Danish Drug Standards: Determining storage conditions for products

Updated 29 September 2023

None
Do not store above 30°C
Do not store above 25°C

applicable to products containing biological or chemically synthesised active substances.

The Danish Medicines Agency determines storage conditions based on the guidelines described in the Danish Drug Standards.

In Denmark, it is a requirement to include on the label the storage condition ‘Do not store above 25°C, whereas it is optional to include ‘Do not store above 30°C on the label.

As regards the storage conditions

  • None
  • Do not store above 30°C, and
  • Do not store above 25°C
    the following applies:

No storage conditions

The product meets the requirement of the finished product specification when stored at 25°C/60%RH during the approved shelf life, and at 40°C/75%RH for 6 months.

Do not store above 30°C

The product meets the requirement of the finished product specification when stored at 25°C/60%RH during the approved shelf life, and at 30°C/60%RH for 12 months. But the product does not meet the requirement of the finished product specification when stored at 40°C/75%RH for 6 months.

Do not store above 25°C

The product meets the requirement of the finished product specification when stored at 25°C/60%RH during the approved shelf life, but does not meet the requirement of the finished product specification when stored at 30°C/60%RH for 12 months.

The package is only required to include information for the user when relevant and documented. For this reason, the storage condition Do not store above 25°C is only approved when stability issues at 30°C/60%RH have been observed.

Likewise, the storage condition Do not store above 30°C is only approved when stability issues at 40°C/75%RH have been observed.
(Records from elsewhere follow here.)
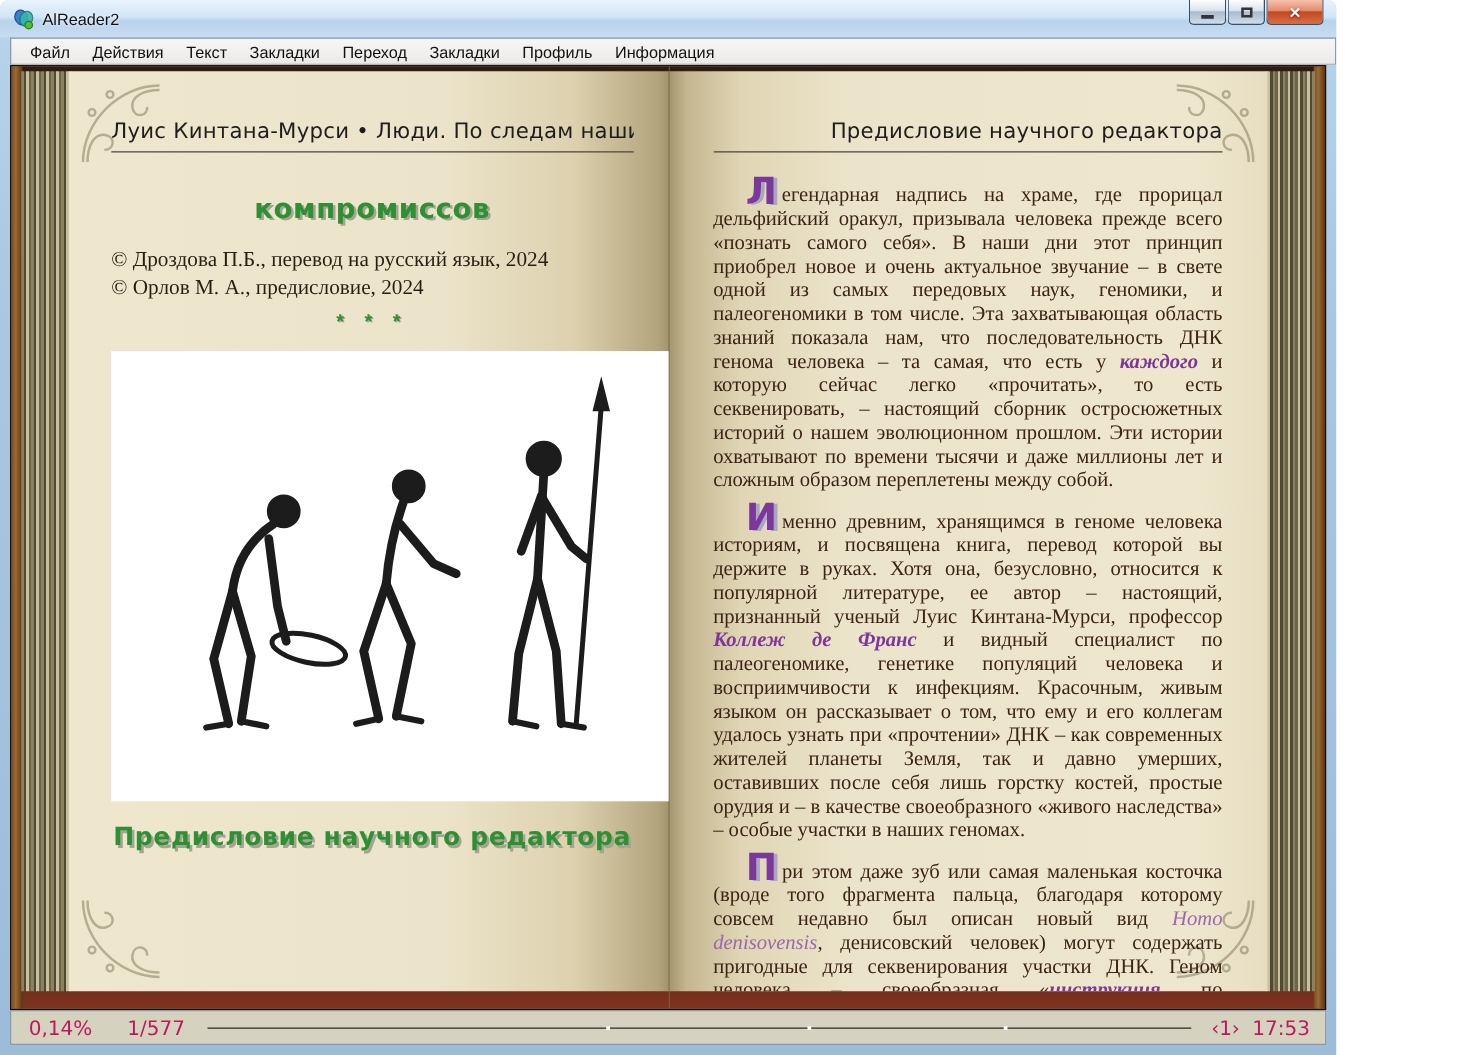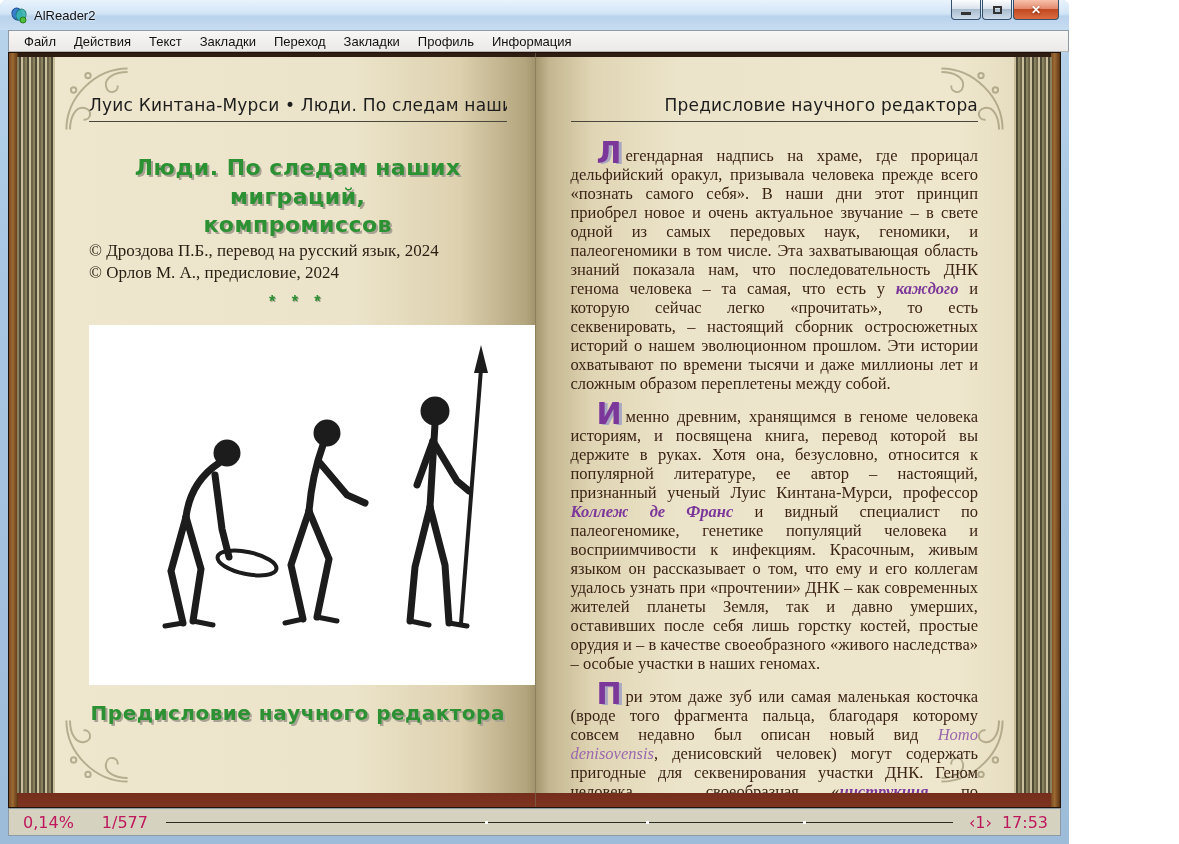--- a/index.html
+++ b/index.html
@@ -159,7 +159,6 @@
           <hr class="header-rule">
 
           <div class="book-title">
-              <div>Люди. По следам наших миграций,</div>
               <div>компромиссов</div>
             </div>
 

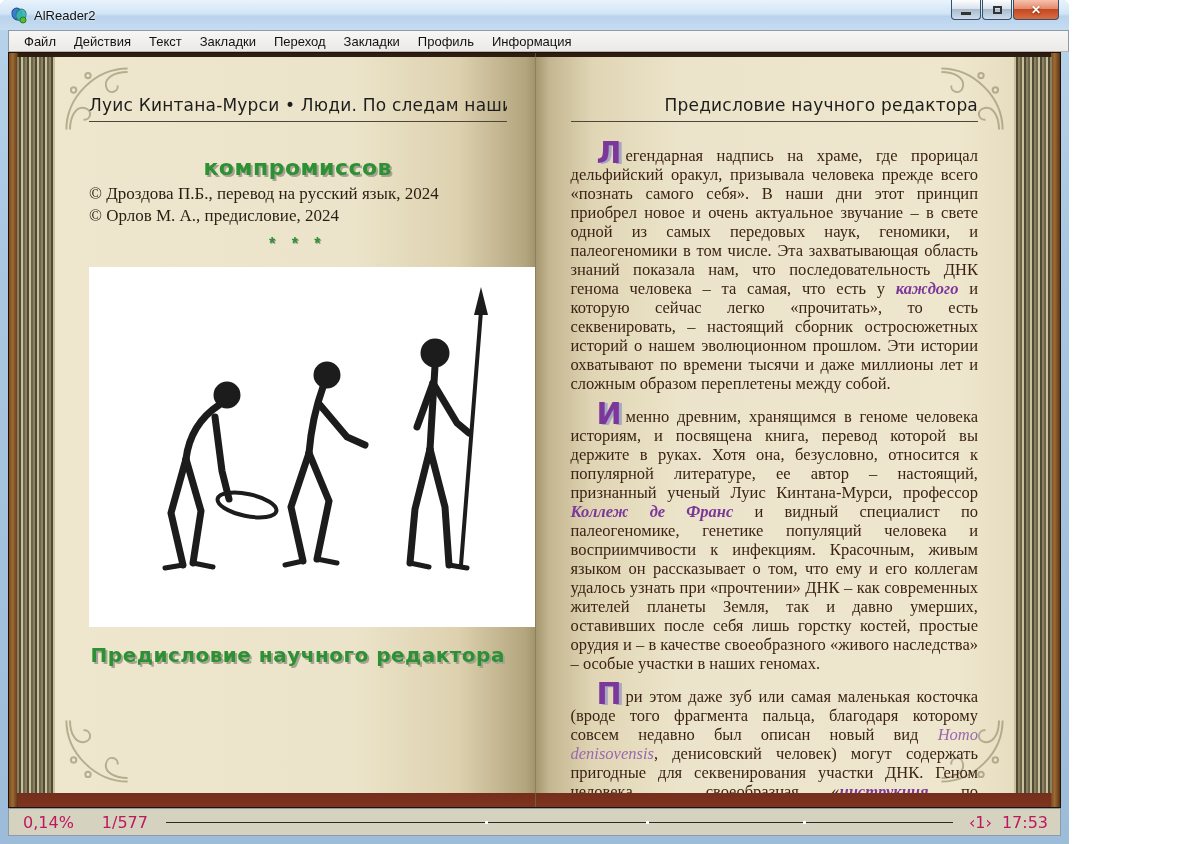--- a/index.html
+++ b/index.html
@@ -66,7 +66,7 @@
   
   .book-title { margin-top:32px; text-align:center; font-family:"DejaVu Sans", sans-serif;
     font-weight:bold; font-size:22px; line-height:1.3; color:#2b9133; text-shadow:2px 2px 0 #a8a293; letter-spacing:.5px; }
-  .copyrights { font-family:"Liberation Serif", serif; font-size:17px; color:#2a1d12; line-height:1.32; }
+  .copyrights { margin-top:14px; font-family:"Liberation Serif", serif; font-size:17px; color:#2a1d12; line-height:1.32; }
   .separator { margin-top:8px; text-align:center; color:#2b9133; font-weight:bold; font-size:16px;
     text-shadow:1px 1px 0 #a8a293; letter-spacing:6px; }
   .illustration { margin:14px auto 0 auto; width:462px; height:360px; background:#fff; display:block; }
However, stability testing for older marketed products has not always been performed at 30°C/60%RH and 40°C/75%RH. It is therefore not possible to determine storage conditions according to the above guidelines. Previously, the three above-mentioned storage conditions were comprised by the designation Normal temperature. The Danish Medicines Agency is changing this condition according to the following guidelines:

  • The storage condition Normal temperature is changed to None if there are no indications that the product is temperature sensitive.
  • The storage condition Normal temperature is changed to Do not store above 25°C if:
    – no stability studies have been performed at 30°C/60%RH and/or 40°C/75%RH, but the company can demonstrate that the product is unstable at higher temperatures, e.g. in the form of literature studies or stability tests on the active substance. However, the company is required at a later stage – e.g. in connection with changes to the product – to initiate stability studies of accelerated storage conditions.

    – the company does not hold stability data at 30°C/60%RH, but holds stability data for 6 months at 40°C/75%RH showing that the requirements of the specification cannot be met.
    Here again, the company is required – at a later stage – to initiate stability studies at 30°C/60%RH, for example in connection with changes to the product.
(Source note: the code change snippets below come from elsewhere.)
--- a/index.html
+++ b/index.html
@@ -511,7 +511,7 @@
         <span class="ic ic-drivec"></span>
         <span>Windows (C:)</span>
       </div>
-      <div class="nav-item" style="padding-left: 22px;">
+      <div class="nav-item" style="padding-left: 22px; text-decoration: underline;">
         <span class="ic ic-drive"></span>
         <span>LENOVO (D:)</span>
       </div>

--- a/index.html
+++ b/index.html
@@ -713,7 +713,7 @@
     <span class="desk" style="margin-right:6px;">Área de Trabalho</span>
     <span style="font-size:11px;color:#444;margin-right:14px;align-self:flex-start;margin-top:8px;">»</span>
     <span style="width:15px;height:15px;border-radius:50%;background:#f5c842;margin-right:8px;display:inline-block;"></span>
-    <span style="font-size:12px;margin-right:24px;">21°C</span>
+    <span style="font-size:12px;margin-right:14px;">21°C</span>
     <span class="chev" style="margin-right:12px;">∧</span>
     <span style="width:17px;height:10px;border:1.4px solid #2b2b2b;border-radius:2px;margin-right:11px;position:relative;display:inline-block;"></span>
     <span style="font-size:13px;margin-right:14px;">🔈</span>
The storage condition Normal temperature is changed in connection with a renewal of the marketing authorisation. The company’s considerations in this respect must therefore be submitted with the application. If the company wants to change the storage condition, but not as part of the renewal of the marketing authorisation, a variation, Type I, no. 42b, must be submitted.

An exemption from the above procedure applies to older marketed products whereby part II is requested to be updated with a view to mutual recognition with Denmark as reference member state. In this case, the stability tests must be performed according to the existing guidelines as described in the Danish Drug Standards.